Currently, block headers contain a flat hash (not a Merkle tree) of the transactions that appear in that block, but switching this to a Merkle tree would not be sufficient to allow for SPV.
For a precise (but rather dense) description of the structure of a block, you can check out the ledger specification at https://github.com/algorandfoundation/specs/tree/master/dev/ledger.md. Relevant to your question are sections 1.3 and 10.2.
(Here’s a compiled PDF version of the ledger spec, current as of 2019-11-21.)
It’s also worth looking at data/bookkeeping/block.go
where Block is defined in the code.
Unfortunately SPV for Algorand is somewhat more complicated than it is for Bitcoin because of how the proof-of-stake works.
With Bitcoin, a full node can send an SPV node all the block headers, and the SPV node can check the proof of work to ensure that these are (probably) the correct block headers. Then the full node can send the SPV node a Merkle proof that a transaction appeared in a particular block, and the SPV node can check the proof against the block header it already has and knows is correct.
Algorand doesn’t use proof of work – if I send you all the block headers, that on its own isn’t enough for you to know whether any of the block headers are correct. Algorand agrees on blocks via a Byzantine consensus protocol – with each block, there’s a set of votes (called a certificate) that proves that that block is correct.
This on its own isn’t a problem – the full node can just send certificates along with the block headers. And this would be enough if Algorand voters weren’t weighted by stake but instead came from some fixed list known in advance. But Algorand is permissionless and weighted by stake – in order to verify a vote, you need to know the voter’s balance as of some round shortly before the vote. (For technical reasons, votes for round R
are weighted by stake as of round R - 320
)
In particular, a certificate for round R
I send you can’t be verified unless you know the balances as of round R-320
and to know the correct balances in round R-320
you’d at the very least need to have block R-320
. But to make sure you have the correct block R-320
you’ll need to verify its certificate, which requires knowing the balances in round R-640
, and so on.
Since an SPV client wouldn’t want to download all the balances, we could make every block commit to that round’s balances in, say, a giant Merkle tree and put the commitment in the block header. (The balance tree needs to be efficiently updatable because recomputing a Merkle root of all balances in the system from scratch every block would be too slow, but there are ways of structuring the tree to make this possible.) Then we can include with every certificate the Merkle paths to the balances of the voters in that certificate.
This would help, but the bandwidth cost for the SPV client is still considerable – if the system has many accounts and Merkle paths are long, the added overhead of sending a Merkle path for every voter in a certificate is significant.

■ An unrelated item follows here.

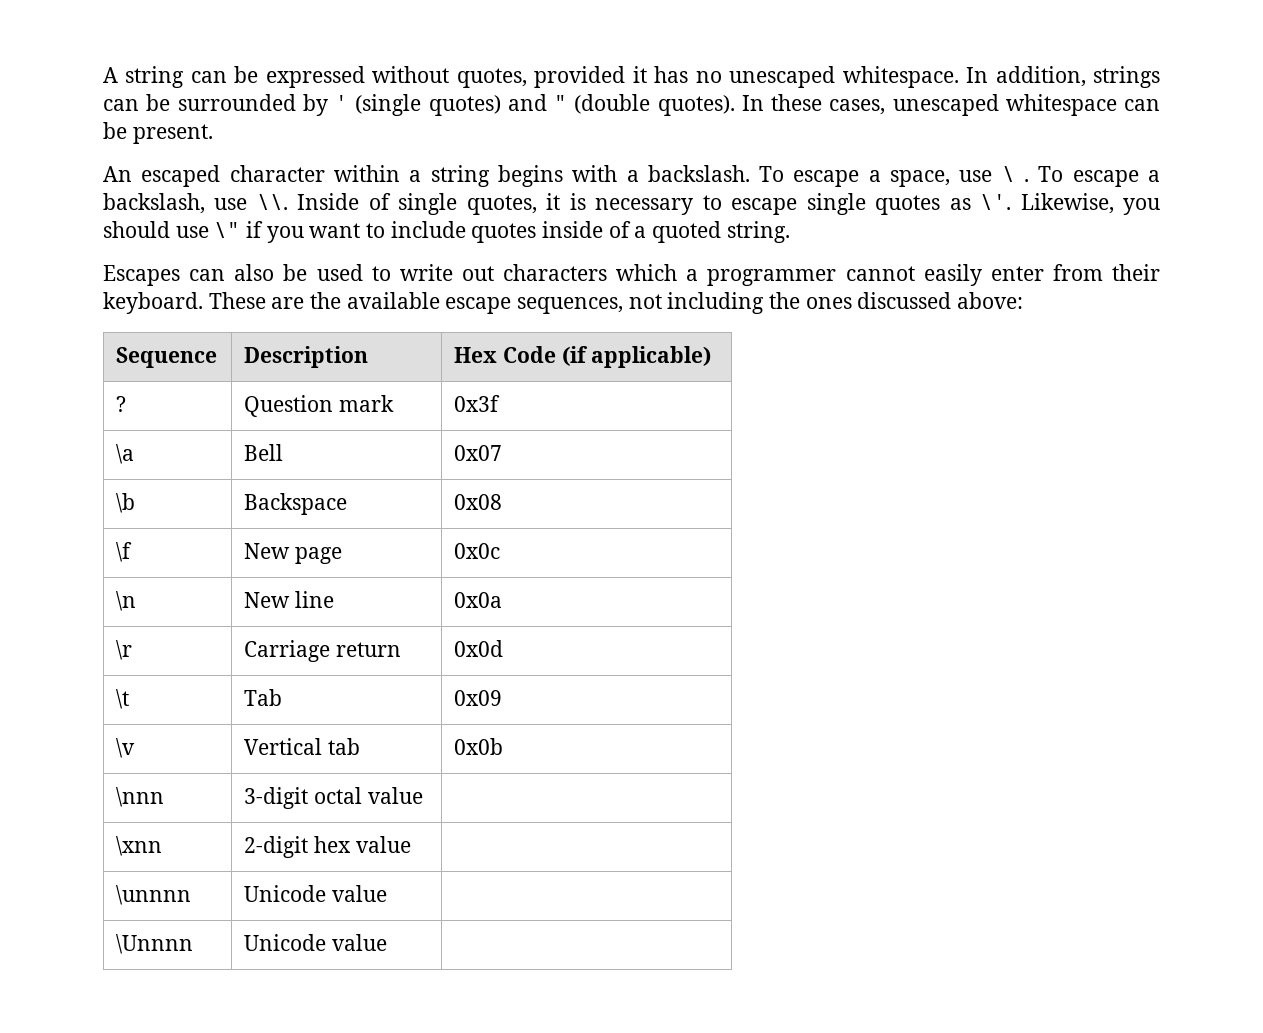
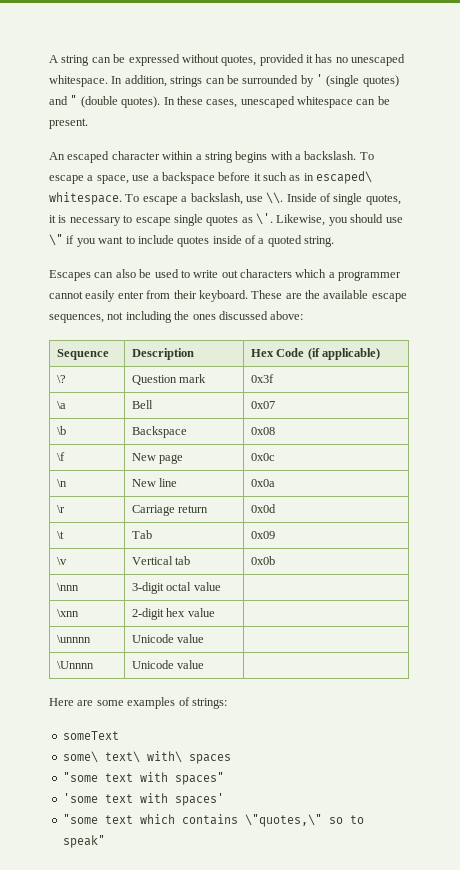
[1001,166,1030,182] \ . -> [152,171,373,184] [49,192,122,205] a backspace before it such as in escaped\ whitespace.
[116,396,127,412] ? -> [56,375,66,383] \?
(388, 942) none -> [49,697,227,709] [62,731,119,740] [62,751,231,764] [62,772,224,785] [62,793,224,806] [62,814,364,827] [62,835,105,848] // Here are some examples of strings: // someText // some\ text\ with\ spaces // "some text with spaces" // 'some text with spaces' // "some text which contains \"quotes,\" so to speak"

There are a few further optimizations that can further reduce the bandwidth cost; there are also a few complications that I’m ignoring in the above description. If you’re interested, this is what the Vault paper is about. (https://eprint.iacr.org/2018/269, see also slides at https://www.ndss-symposium.org/wp-content/uploads/ndss2019_09-2_Leung_slides.pdf) Vault goes a little bit further and also describes how to allow full participating nodes to store less than the full set of balances (“sharding”), but that part isn’t needed for SPV.
Again, because of the way we do proof-of-stake, some sort of bootstrapping process like this is fundamentally necessary – there’s no escaping the fact that you can’t trust a block header without already being able to trust a recent set of balances, and you can’t trust those balances without at least a trustworthy block header. So an SPV client needs to download and validate lots of certificates, and certificates are way larger than block headers. For Bitcoin, which is proof-of-work, it suffices to look only at block headers – no certificates, no efficiently-updatable commitments to the entire set of balances.
So yes, we definitely want to have an Electrum-like SPV client, but for us it’s inherently more complicated than for Bitcoin, so implementing it is going to be a decent amount of work.